**Material for this task:**
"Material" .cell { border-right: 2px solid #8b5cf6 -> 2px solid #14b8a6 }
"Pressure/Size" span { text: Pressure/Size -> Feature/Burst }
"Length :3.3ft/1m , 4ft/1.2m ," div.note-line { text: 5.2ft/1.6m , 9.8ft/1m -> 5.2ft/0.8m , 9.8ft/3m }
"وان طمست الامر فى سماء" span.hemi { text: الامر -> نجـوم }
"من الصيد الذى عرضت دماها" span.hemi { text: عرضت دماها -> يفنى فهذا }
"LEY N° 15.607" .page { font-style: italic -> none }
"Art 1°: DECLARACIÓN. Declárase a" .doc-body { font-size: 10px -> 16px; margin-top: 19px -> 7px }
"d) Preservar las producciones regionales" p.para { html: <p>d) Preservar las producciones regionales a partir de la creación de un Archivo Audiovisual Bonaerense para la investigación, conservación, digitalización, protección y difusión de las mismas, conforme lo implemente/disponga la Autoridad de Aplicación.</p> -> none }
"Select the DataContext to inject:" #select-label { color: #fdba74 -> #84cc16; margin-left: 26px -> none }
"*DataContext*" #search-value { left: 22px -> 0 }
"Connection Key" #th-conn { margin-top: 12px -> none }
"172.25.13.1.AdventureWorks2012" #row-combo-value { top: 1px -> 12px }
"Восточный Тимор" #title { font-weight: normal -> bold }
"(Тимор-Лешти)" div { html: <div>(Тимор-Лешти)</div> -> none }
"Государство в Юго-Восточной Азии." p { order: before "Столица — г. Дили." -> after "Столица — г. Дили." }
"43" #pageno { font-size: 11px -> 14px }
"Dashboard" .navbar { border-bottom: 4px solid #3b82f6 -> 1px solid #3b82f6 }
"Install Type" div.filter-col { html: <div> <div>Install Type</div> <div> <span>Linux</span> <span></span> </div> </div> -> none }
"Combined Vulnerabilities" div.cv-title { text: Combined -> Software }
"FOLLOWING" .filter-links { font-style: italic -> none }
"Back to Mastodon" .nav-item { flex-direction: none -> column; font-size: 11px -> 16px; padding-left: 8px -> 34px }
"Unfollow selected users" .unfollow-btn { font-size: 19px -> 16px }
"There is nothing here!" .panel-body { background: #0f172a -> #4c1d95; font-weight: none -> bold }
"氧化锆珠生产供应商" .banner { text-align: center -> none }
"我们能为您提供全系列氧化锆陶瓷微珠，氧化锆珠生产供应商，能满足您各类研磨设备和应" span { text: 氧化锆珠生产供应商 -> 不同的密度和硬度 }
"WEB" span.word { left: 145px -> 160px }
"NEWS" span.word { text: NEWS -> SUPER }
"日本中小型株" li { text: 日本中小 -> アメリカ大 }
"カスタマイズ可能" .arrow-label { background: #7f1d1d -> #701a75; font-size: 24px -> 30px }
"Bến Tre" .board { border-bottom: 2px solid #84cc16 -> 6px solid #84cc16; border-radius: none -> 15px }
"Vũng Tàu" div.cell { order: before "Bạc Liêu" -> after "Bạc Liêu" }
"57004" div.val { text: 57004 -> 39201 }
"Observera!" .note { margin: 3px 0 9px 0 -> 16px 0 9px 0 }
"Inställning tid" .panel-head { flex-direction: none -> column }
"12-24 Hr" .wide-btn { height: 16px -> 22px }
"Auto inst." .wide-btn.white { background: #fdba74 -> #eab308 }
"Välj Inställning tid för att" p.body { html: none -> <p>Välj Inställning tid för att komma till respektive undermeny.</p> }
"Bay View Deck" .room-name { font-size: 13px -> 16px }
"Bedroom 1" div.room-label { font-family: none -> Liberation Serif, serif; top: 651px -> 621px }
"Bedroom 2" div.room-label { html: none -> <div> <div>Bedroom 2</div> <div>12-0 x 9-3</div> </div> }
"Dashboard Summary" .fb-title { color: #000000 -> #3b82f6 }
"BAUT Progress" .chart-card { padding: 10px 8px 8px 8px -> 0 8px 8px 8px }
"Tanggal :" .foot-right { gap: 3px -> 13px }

**Activity:** Look for the word "before" throughout the material above and copy every line that has it.

**Written response:**
"Государство в Юго-Восточной Азии." p { order: before "Столица — г. Дили." -> after "Столица — г. Дили." }
"Vũng Tàu" div.cell { order: before "Bạc Liêu" -> after "Bạc Liêu" }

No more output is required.